Inverse relationship between rhinovirus & SARS-CoV-2 still holding strong. Seems clear some form of viral interference is happening here. But is the causation all one way (SARS2-->RV) or does it go both ways? As someone likely suffering an RV infection right now, I'm curious 1/10
There is some evidence that rhinovirus infection protects against Covid by activating interferon-stimulated genes (ISG).

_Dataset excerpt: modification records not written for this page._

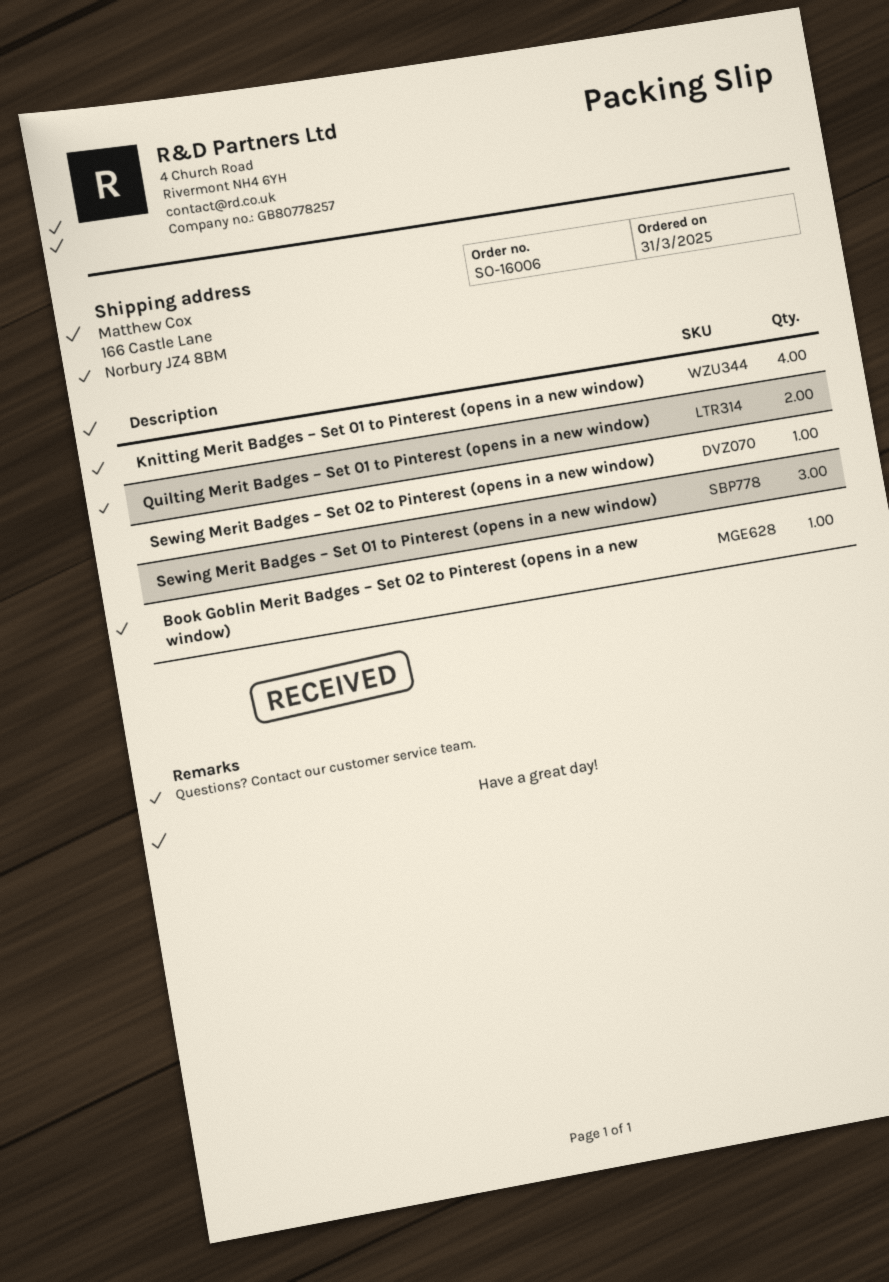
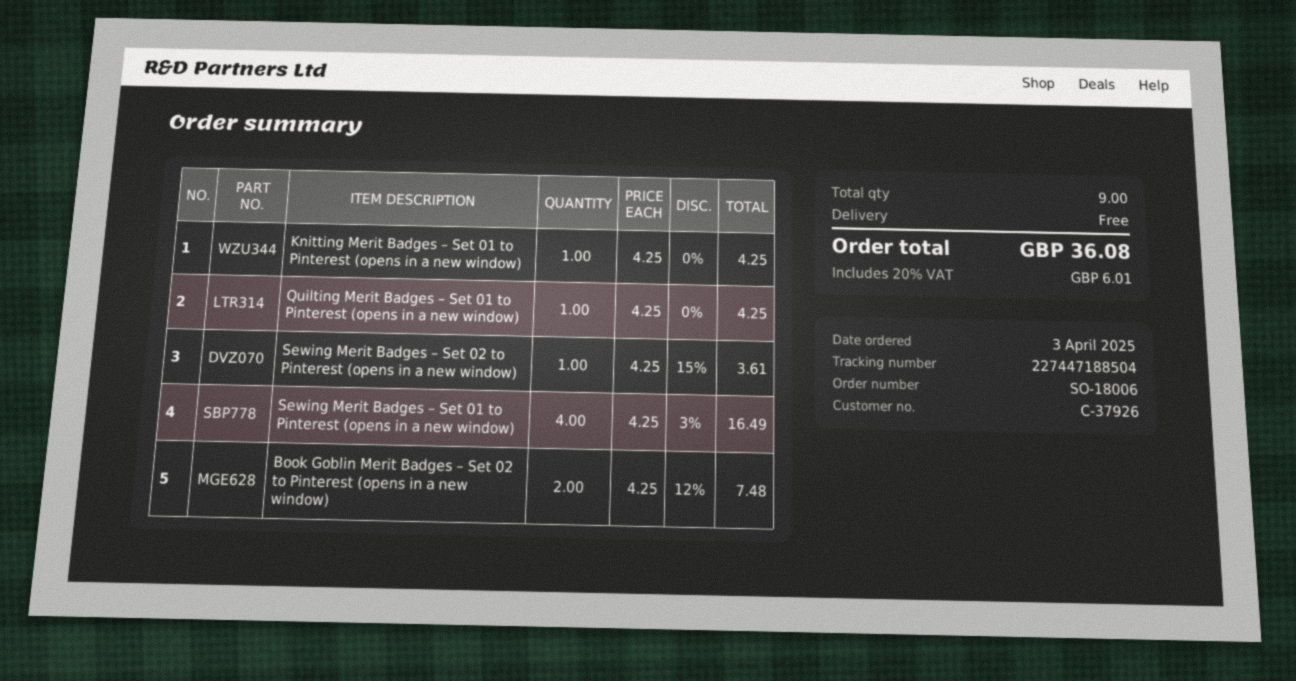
order number: SO-16006 -> SO-18006
order date: 2025-03-31 -> 2025-04-03
Knitting Merit Badges – Set 01 to Pinterest (opens in a new window): 4 -> 1
Quilting Merit Badges – Set 01 to Pinterest (opens in a new window): 2 -> 1
Sewing Merit Badges – Set 01 to Pinterest (opens in a new window): 3 -> 4
Book Goblin Merit Badges – Set 02 to Pinterest (opens in a new window): 1 -> 2

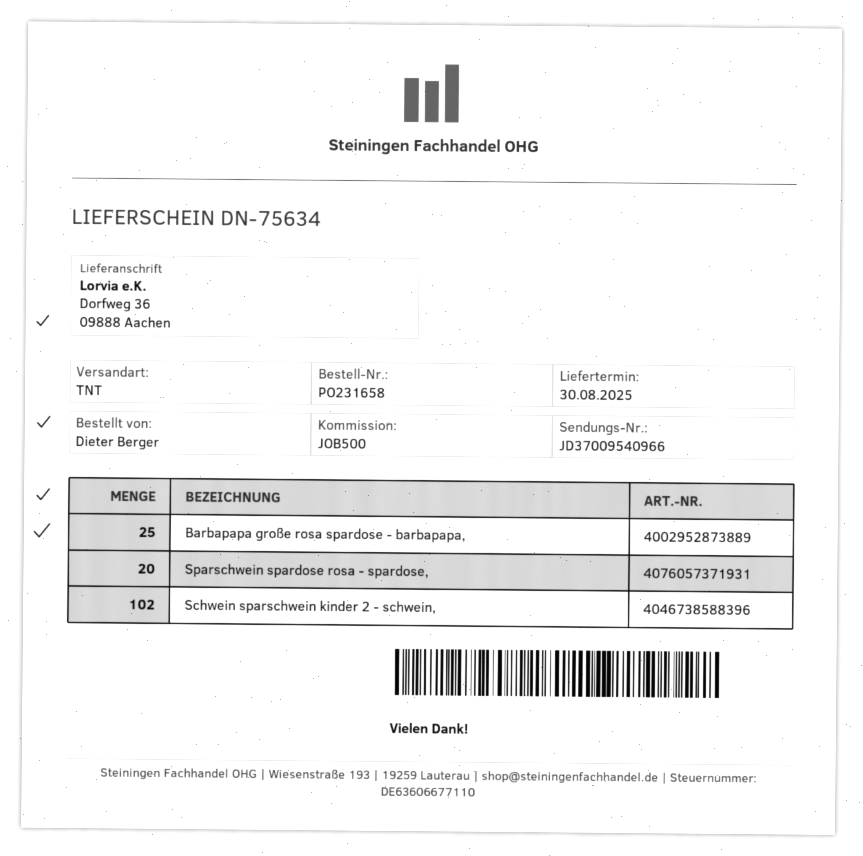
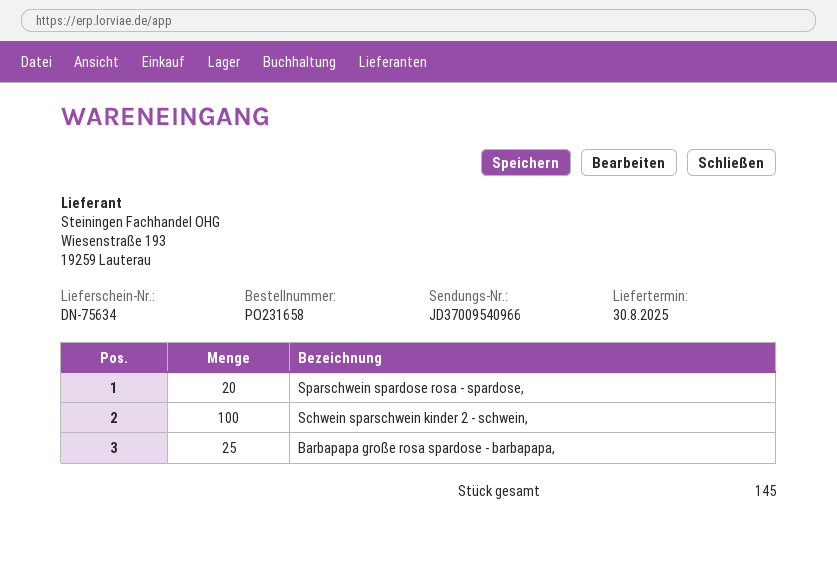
Schwein sparschwein kinder 2 - schwein,: 102 -> 100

ISG are activated upon SARS-CoV-2 infection as well, but with a delay that allows the virus to replicate & establish infection. 2/10 rupress.org/jem/article-st…
Here's another 2021 study showing experimental evidence that RV impedes Covid. Remarkably, SARS-CoV-2 was inhibited even when rhinovirus was introduced 24 hours after inoculation. 3/10 academic.oup.com/jid/article/22…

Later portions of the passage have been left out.